Kevin is a Director in KPMG’s Modeling, Credit, and Liquidity team. He has over a decade of modeling experience, with a primary focus on model risk management. He assists his clients in validating models across the typical banking model inventory using both on-shore and off-shore staffing structures and enhancing their model risk management programs. In recent years, he has helped his banking clients deal with emerging challenges related to the risk management of Machine Learning and Generative AI models.
Professional and industry experience
- The use of machine learning (ML) and artificial intelligence (AI) has increased exponentially at financial institutions over the last five years. As model inventories have been filled with AI/ML algorithms, model risk and audit departments have struggled to deal with the new risks and challenges they pose. I have led multiple AI/ML reviews for my clients, identifying where model validation practices may be lacking relative to what my client’s peers are doing and where regulators have expressed concern so far.
- Stress testing has become a central driver of evolving standards for advanced risk management. I have led model validations and audits for all of the major drivers of CCAR/DFAST results, such as Retail credit, Wholesale credit, and Pre-Provision Net Revenue (PPNR). These validations have, at times, revealed critical errors resulting in >$100 million in capital impact and in others have revealed significant gaps to common industry practices that expose my clients to regulatory risk.
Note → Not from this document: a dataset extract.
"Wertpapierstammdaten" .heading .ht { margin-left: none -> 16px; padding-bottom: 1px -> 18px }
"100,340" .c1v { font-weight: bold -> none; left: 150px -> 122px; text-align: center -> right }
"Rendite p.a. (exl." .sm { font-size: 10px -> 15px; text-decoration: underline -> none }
- The Current Expected Credit Loss (CECL) exercise has posed one of the most significant modeling challenges financial institutions have experienced in the last decade. As a member of a Big 4 audit firm, I have been able to keep my clients abreast of industry practices and accounting expectations related to CECL modeling. In addition to standard model testing, the CECL validations I lead utilize benchmarks obtained from our audit work which can be used to sense-check my client’s model output.
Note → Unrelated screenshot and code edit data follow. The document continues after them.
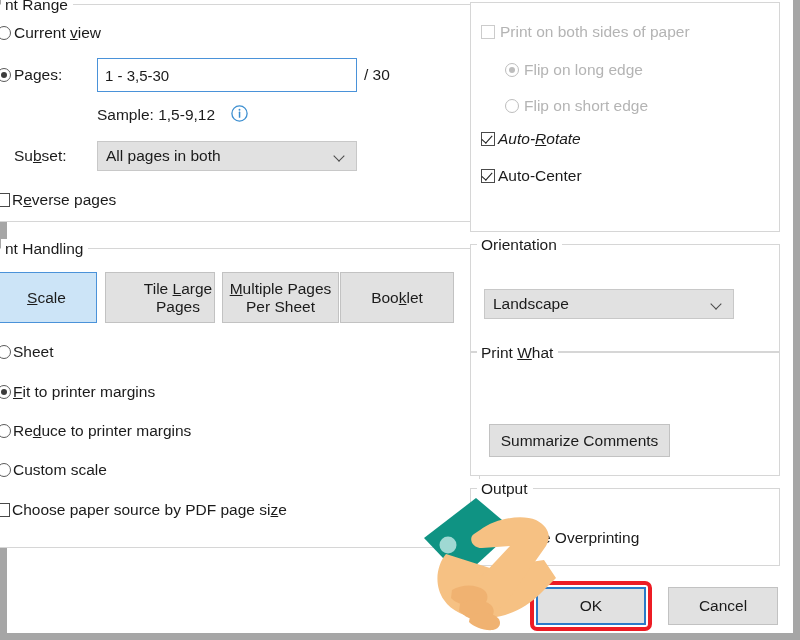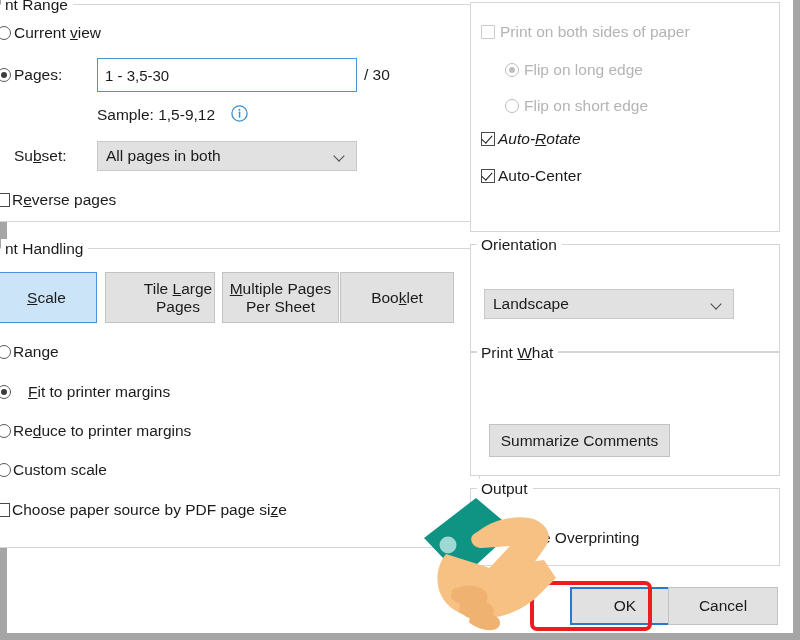"Range" div.lbl { text: Range -> Sheet }
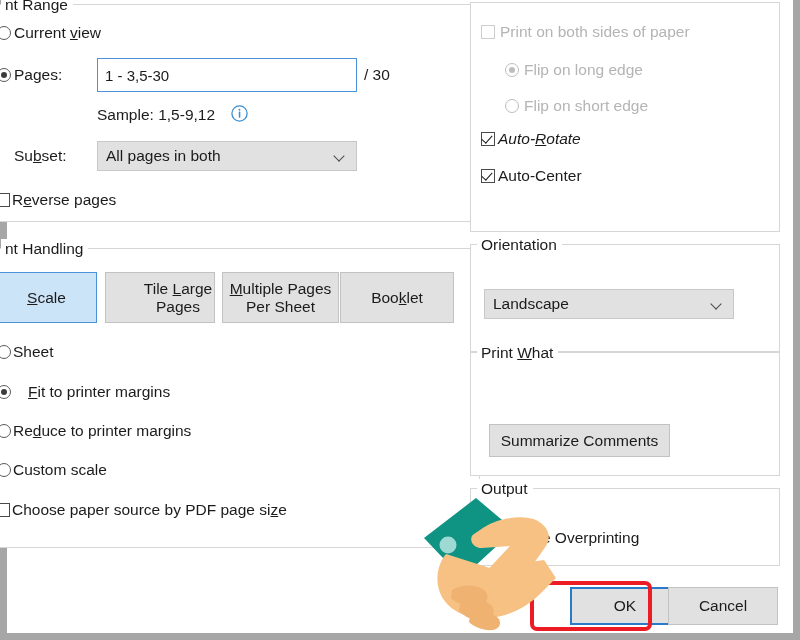"Fit to printer margins" div.lbl { left: 28px -> 13px }
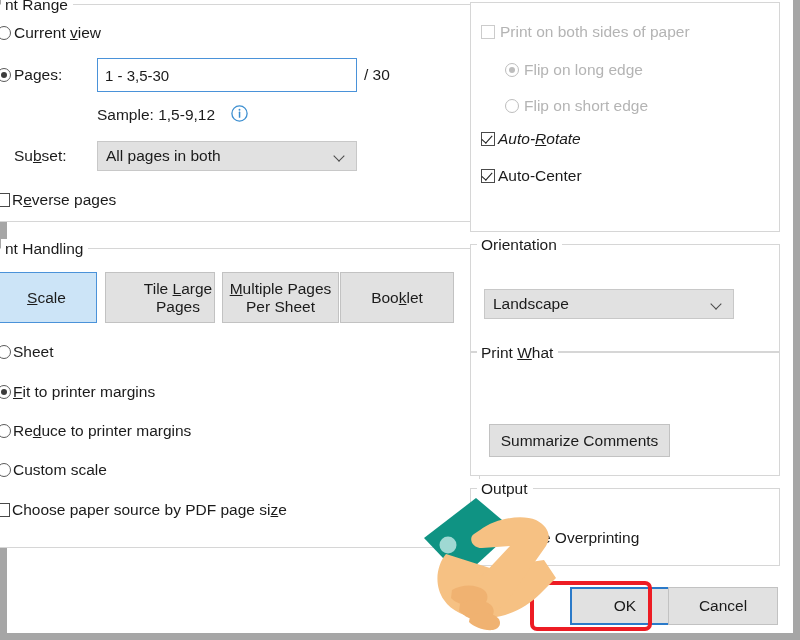"OK" .btn.okfocus { margin-left: 34px -> none }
- Treasury departments rely on asset liability management (ALM) models to drive strategic decision making and assess their risks. These models are typically some of the most complex in a Bank’s model inventory – including the ALM system itself, interest rate models, behavioral models, and credit models at the very least. I have led multiple validations for both of the major ALM systems (QRM and PolyPaths) at my clients, including the key sub-models.